---- AVAILABLE DATA

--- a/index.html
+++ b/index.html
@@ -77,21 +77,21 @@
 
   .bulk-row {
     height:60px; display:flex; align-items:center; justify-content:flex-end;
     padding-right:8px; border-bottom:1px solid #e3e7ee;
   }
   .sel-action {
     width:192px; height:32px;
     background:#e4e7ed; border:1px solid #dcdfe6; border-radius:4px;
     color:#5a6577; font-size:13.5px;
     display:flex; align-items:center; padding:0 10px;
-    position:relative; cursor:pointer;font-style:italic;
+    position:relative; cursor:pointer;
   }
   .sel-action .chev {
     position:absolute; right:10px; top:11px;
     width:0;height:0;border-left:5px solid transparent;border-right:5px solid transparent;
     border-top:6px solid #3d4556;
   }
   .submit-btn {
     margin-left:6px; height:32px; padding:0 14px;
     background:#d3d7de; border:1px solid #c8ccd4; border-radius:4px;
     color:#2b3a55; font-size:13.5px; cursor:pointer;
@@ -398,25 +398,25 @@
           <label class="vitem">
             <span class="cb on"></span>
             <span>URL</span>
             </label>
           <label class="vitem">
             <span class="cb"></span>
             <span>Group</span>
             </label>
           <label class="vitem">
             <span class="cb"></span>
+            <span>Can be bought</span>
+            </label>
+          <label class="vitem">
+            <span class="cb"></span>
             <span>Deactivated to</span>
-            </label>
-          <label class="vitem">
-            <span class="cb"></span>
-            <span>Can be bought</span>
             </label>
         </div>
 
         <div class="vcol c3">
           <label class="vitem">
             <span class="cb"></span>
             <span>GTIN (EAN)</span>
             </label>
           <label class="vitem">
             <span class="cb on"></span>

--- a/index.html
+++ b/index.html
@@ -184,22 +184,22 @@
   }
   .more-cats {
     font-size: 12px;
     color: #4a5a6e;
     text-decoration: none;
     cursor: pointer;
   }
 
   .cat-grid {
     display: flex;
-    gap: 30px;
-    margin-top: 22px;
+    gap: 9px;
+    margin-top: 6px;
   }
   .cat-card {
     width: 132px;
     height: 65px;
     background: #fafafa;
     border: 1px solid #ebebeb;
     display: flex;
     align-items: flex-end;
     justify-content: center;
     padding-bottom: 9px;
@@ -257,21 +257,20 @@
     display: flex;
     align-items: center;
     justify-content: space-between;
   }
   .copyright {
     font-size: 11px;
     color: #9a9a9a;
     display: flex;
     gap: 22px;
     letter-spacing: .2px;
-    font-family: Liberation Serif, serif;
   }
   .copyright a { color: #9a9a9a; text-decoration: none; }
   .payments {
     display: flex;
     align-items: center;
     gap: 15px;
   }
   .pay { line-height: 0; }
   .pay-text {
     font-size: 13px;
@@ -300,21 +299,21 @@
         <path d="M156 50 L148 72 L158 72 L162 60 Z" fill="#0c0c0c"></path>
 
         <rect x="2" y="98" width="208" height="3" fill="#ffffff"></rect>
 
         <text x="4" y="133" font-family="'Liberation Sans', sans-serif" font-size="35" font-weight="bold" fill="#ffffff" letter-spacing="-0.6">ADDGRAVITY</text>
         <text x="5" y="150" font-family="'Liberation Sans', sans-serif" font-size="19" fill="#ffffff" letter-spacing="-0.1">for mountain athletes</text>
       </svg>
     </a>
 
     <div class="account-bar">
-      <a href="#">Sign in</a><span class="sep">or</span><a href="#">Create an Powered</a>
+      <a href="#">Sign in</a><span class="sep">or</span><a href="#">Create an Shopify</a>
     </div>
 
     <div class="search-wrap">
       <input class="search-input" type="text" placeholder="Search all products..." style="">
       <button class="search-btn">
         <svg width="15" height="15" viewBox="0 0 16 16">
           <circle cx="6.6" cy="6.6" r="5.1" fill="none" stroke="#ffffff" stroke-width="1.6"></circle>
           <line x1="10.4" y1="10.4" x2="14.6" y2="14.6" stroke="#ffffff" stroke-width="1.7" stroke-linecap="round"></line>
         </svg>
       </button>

--------

WHAT YOU SHOULD DO.
Give every line of the material again, exactly.

ANSWER AREA.
--- a/index.html
+++ b/index.html
@@ -77,21 +77,21 @@
 
   .bulk-row {
     height:60px; display:flex; align-items:center; justify-content:flex-end;
     padding-right:8px; border-bottom:1px solid #e3e7ee;
   }
   .sel-action {
     width:192px; height:32px;
     background:#e4e7ed; border:1px solid #dcdfe6; border-radius:4px;
     color:#5a6577; font-size:13.5px;
     display:flex; align-items:center; padding:0 10px;
-    position:relative; cursor:pointer;font-style:italic;
+    position:relative; cursor:pointer;
   }
   .sel-action .chev {
     position:absolute; right:10px; top:11px;
     width:0;height:0;border-left:5px solid transparent;border-right:5px solid transparent;
     border-top:6px solid #3d4556;
   }
   .submit-btn {
     margin-left:6px; height:32px; padding:0 14px;
     background:#d3d7de; border:1px solid #c8ccd4; border-radius:4px;
     color:#2b3a55; font-size:13.5px; cursor:pointer;
@@ -398,25 +398,25 @@
           <label class="vitem">
             <span class="cb on"></span>
             <span>URL</span>
             </label>
           <label class="vitem">
             <span class="cb"></span>
             <span>Group</span>
             </label>
           <label class="vitem">
             <span class="cb"></span>
+            <span>Can be bought</span>
+            </label>
+          <label class="vitem">
+            <span class="cb"></span>
             <span>Deactivated to</span>
-            </label>
-          <label class="vitem">
-            <span class="cb"></span>
-            <span>Can be bought</span>
             </label>
         </div>
 
         <div class="vcol c3">
           <label class="vitem">
             <span class="cb"></span>
             <span>GTIN (EAN)</span>
             </label>
           <label class="vitem">
             <span class="cb on"></span>

--- a/index.html
+++ b/index.html
@@ -184,22 +184,22 @@
   }
   .more-cats {
     font-size: 12px;
     color: #4a5a6e;
     text-decoration: none;
     cursor: pointer;
   }
 
   .cat-grid {
     display: flex;
-    gap: 30px;
-    margin-top: 22px;
+    gap: 9px;
+    margin-top: 6px;
   }
   .cat-card {
     width: 132px;
     height: 65px;
     background: #fafafa;
     border: 1px solid #ebebeb;
     display: flex;
     align-items: flex-end;
     justify-content: center;
     padding-bottom: 9px;
@@ -257,21 +257,20 @@
     display: flex;
     align-items: center;
     justify-content: space-between;
   }
   .copyright {
     font-size: 11px;
     color: #9a9a9a;
     display: flex;
     gap: 22px;
     letter-spacing: .2px;
-    font-family: Liberation Serif, serif;
   }
   .copyright a { color: #9a9a9a; text-decoration: none; }
   .payments {
     display: flex;
     align-items: center;
     gap: 15px;
   }
   .pay { line-height: 0; }
   .pay-text {
     font-size: 13px;
@@ -300,21 +299,21 @@
         <path d="M156 50 L148 72 L158 72 L162 60 Z" fill="#0c0c0c"></path>
 
         <rect x="2" y="98" width="208" height="3" fill="#ffffff"></rect>
 
         <text x="4" y="133" font-family="'Liberation Sans', sans-serif" font-size="35" font-weight="bold" fill="#ffffff" letter-spacing="-0.6">ADDGRAVITY</text>
         <text x="5" y="150" font-family="'Liberation Sans', sans-serif" font-size="19" fill="#ffffff" letter-spacing="-0.1">for mountain athletes</text>
       </svg>
     </a>
 
     <div class="account-bar">
-      <a href="#">Sign in</a><span class="sep">or</span><a href="#">Create an Powered</a>
+      <a href="#">Sign in</a><span class="sep">or</span><a href="#">Create an Shopify</a>
     </div>
 
     <div class="search-wrap">
       <input class="search-input" type="text" placeholder="Search all products..." style="">
       <button class="search-btn">
         <svg width="15" height="15" viewBox="0 0 16 16">
           <circle cx="6.6" cy="6.6" r="5.1" fill="none" stroke="#ffffff" stroke-width="1.6"></circle>
           <line x1="10.4" y1="10.4" x2="14.6" y2="14.6" stroke="#ffffff" stroke-width="1.7" stroke-linecap="round"></line>
         </svg>
       </button>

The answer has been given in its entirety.